Since the last few decades, proteins have emerged as the major class of pharmaceuticals with more than 200 protein-based products currently available in the market, of which 90% are used as therapeutics. The protein engineering market is bolstered by the need for drugs with improved efficiency, specificity, technological capabilities, rise of antibody based drugs and steady growth in the therapeutic market. Monoclonal antibodies (mAbs) is the fastest growing segment in the therapeutic market, though the other segments comprising non-mAb recombinant proteins like Insulin, Erythropoetin (EPO), Interferons (INF),Interleukins (ILs) and Somatotropin (hGH) are also in great demand for therapy.

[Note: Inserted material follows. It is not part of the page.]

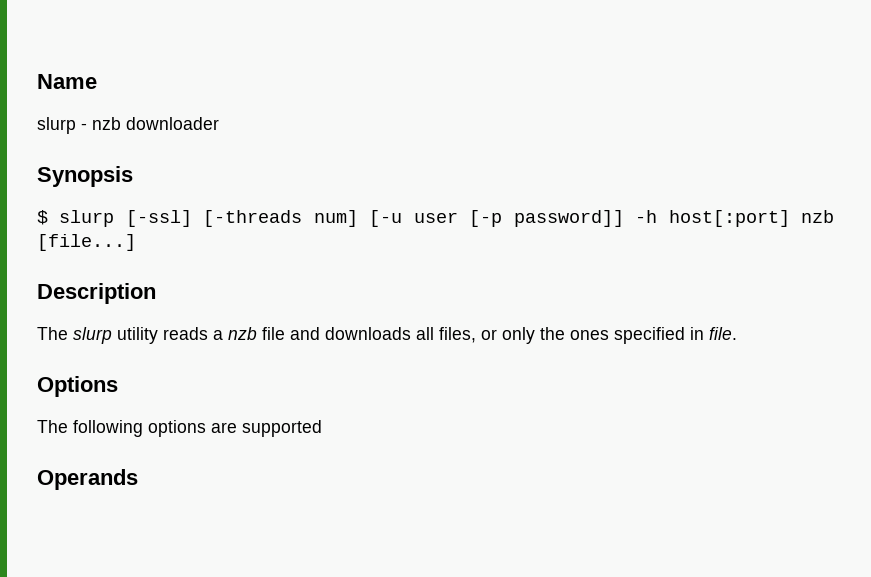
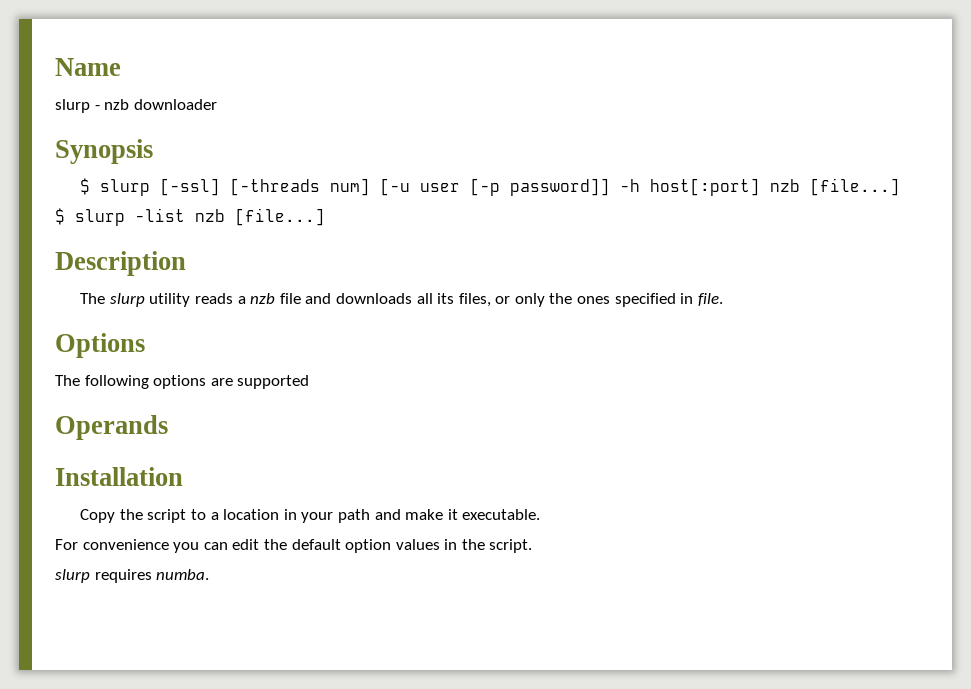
(136, 242) none -> [55,208,325,226] // $ slurp -list nzb [file...]
(434, 333) none -> [437,293,455,304] its
(138, 479) none -> [55,467,183,486] [80,509,541,523] [55,539,533,553] [55,569,210,583] // Installation // Copy the script to a location in your path and make it executable. // For convenience you can edit the default option values in the script. // slurp requires numba.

In this paper we propose the generation of synthetic small and more sophisticated molecule structures that optimize the binding affinity to a target (ASYNT-GAN). To achieve this we leverage on three important achievements in A.I.: Attention, Deep Learning on Graphs and Generative Adversarial Networks. Similar to text generation based on parts of text we are able to generate a molecule architecture based on an existing target.
By adopting this approach, we propose a novel way of searching for existing compounds that are suitable candidates. Similar to question and answer Natural Language solutions we are able to find drugs with highest relevance to a target. We are able to identify substructures of the molecular structure that are the most suitable for binding.
In addition, we are proposing a novel way of generating the molecule in 3D space in such a way that the binding is optimized. We show that we are able to generate compound structures and protein structures that are optimised for binding to a target.